According to the new analysis, aircraft production levels in 2013 were up 31 percent from 2010, and were also more than double the production levels that existed 10 years ago. The analysis also indicates that last year total production output was 1,274 aircraft with net sales of 2,858 orders and a nearly eight-year backlog leading to revenues totaling nearly $105 billion.
Increased demand for commercial airframes has come from emerging markets such as the Middle East, India and China, where operators and airlines are adding aircraft to their commercial fleets to keep up with increased demand for travel. Airlines are also looking to replace their older passenger jets with newer aircraft from Boeing
, which are more fuel-efficient.
While that has lead to record revenues for the industry's two biggest companies, their suppliers are finding it difficult to keep up with the increased production rates, Deloitte says. The production rate increases are causing the manufacturers to lean on their suppliers for cost concessions to offset their investments into new technologies and personnel that enhances their production process and enables the increased rates.
Deloitte believes that Original Equipment Manufacturers (OEMs) such as Boeing and Airbus are passing on the costs of investments they're making into their production capabilities by requesting cost concessions from their suppliers.
"Over the last decade, the supplier business model has changed from a 'build to print' approach to a 'risk-sharing' relationship with the OEMs, in which suppliers take on more financial risks and design authority," said Tom Captain, vice chairman and U.S. aerospace and defense leader for Deloitte.

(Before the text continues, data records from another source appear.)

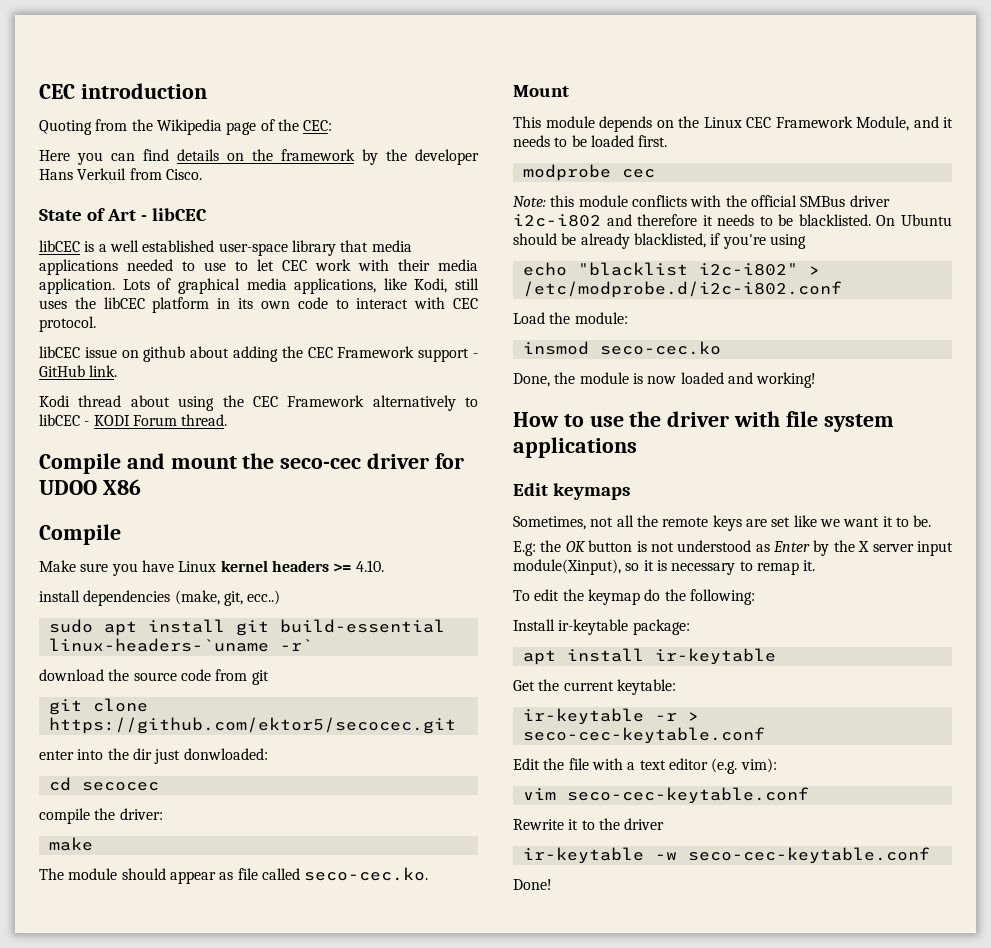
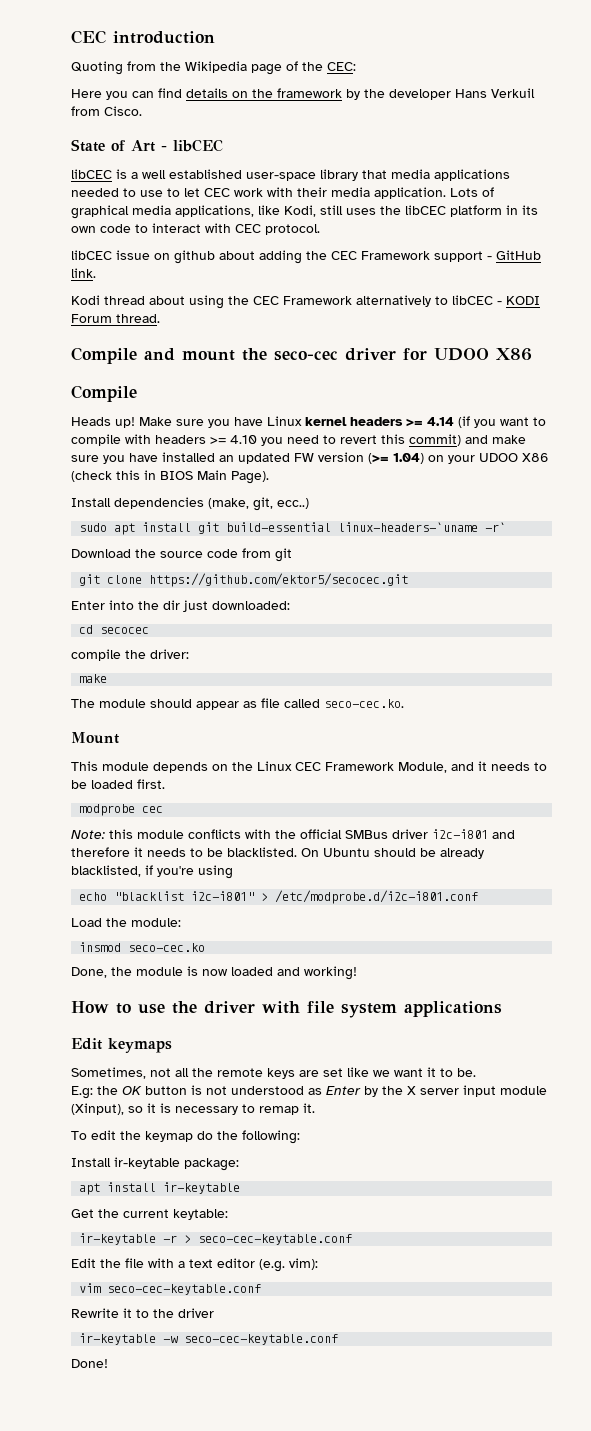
(121, 534) none -> [71,417,135,428] Heads up!
[355,560,384,572] [39,590,80,602] 4.10. // install -> [427,416,546,428] [71,434,526,446] [71,452,548,464] [71,470,269,484] [71,498,111,507] 4.14 (if you want to compile with headers >= 4.10 you need to revert this commit) and make sure you have installed an updated FW version (>= 1.04) on your UDOO X86 (check this in BIOS Main Page). // Install
[39,669,104,681] download -> [71,549,131,558] Download
[39,750,74,760] enter -> [71,601,105,610] Enter
[183,748,268,760] donwloaded: -> [212,601,290,610] downloaded:
[513,214,601,227] i2c-i802 -> [432,829,488,839] i2c-i801
[698,263,820,276] [522,281,842,298] i2c-i802" > /etc/modprobe.d/i2c-i802.conf -> [191,890,479,904] i2c-i801" > /etc/modprobe.d/i2c-i801.conf
[513,559,621,575] module(Xinput), -> [500,1086,547,1095] [71,1103,124,1115] module (Xinput),

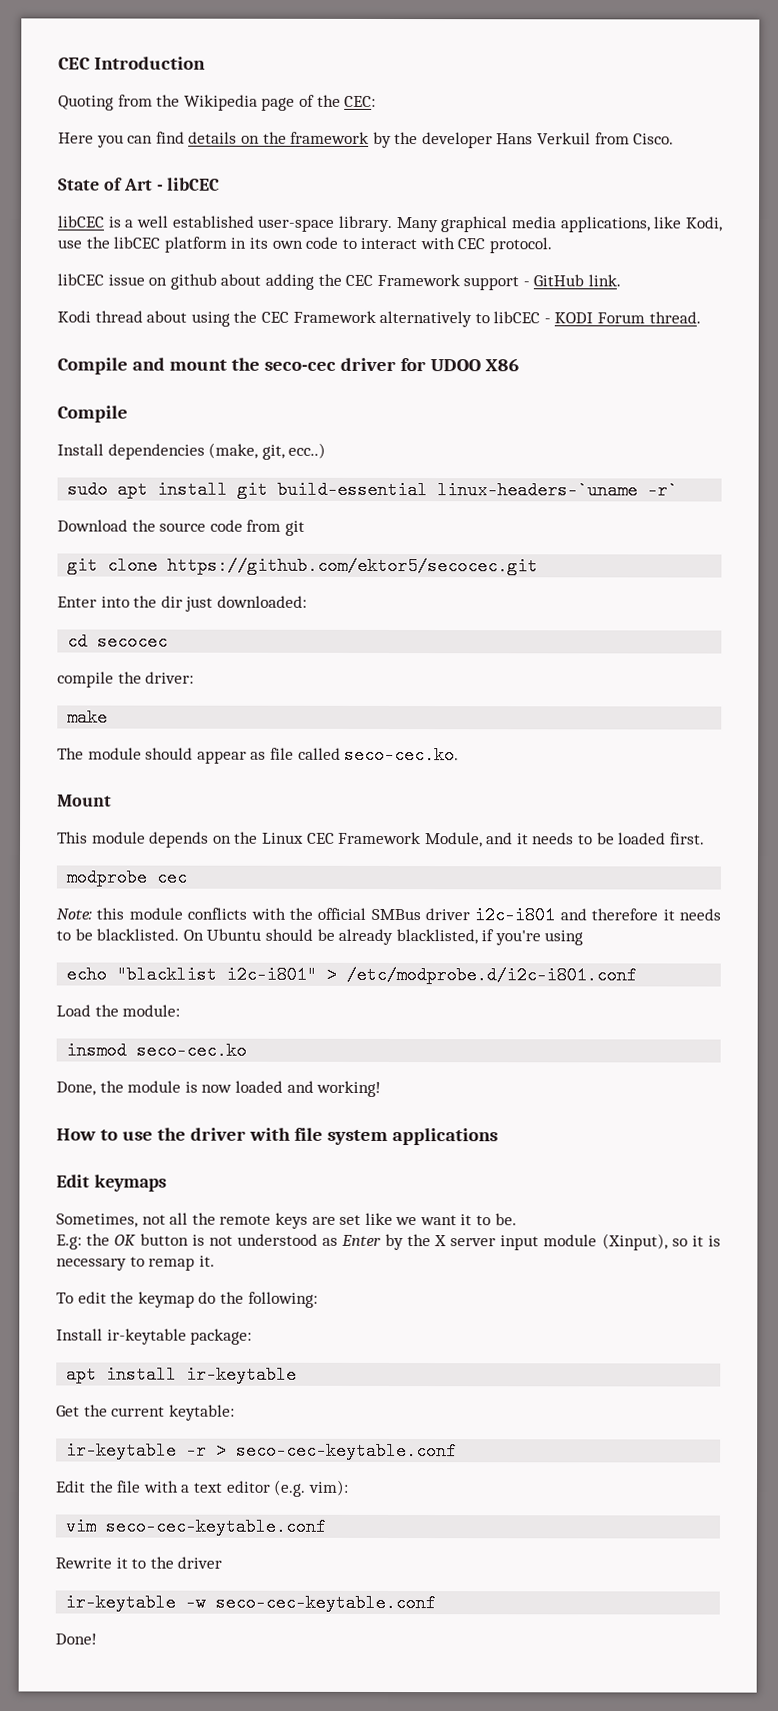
[71,30,215,44] CEC introduction -> [58,56,206,70] CEC Introduction
[320,169,510,181] [71,187,494,199] library that media applications needed to use to let CEC work with their media application. Lots of -> [337,215,439,233] library. Many
[320,205,376,215] still uses -> [57,239,82,249] use
[71,416,546,428] [71,434,526,446] [71,452,548,464] [71,470,269,484] // Heads up! Make sure you have Linux kernel headers >= 4.14 (if you want to compile with headers >= 4.10 you need to revert this commit) and make sure you have installed an updated FW version (>= 1.04) on your UDOO X86 (check this in BIOS Main Page). -> (128, 414) none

"In this scenario, suppliers are also responsible for larger supply base and workforce that includes their own supply chain management personnel as well as subcontractors – all while managing to OEM-directed delivery schedules, volume demands and cost pressures. Should suppliers struggle to control such risks, OEMs may find themselves in a difficult position: either bail out certain suppliers, or absorb the impact of those who fail financially," Captain added.
According to Captain, some OEMs are helping to de-risk the supply base by drawing the design authority back in-house and implementing supplier development and surveillance programs.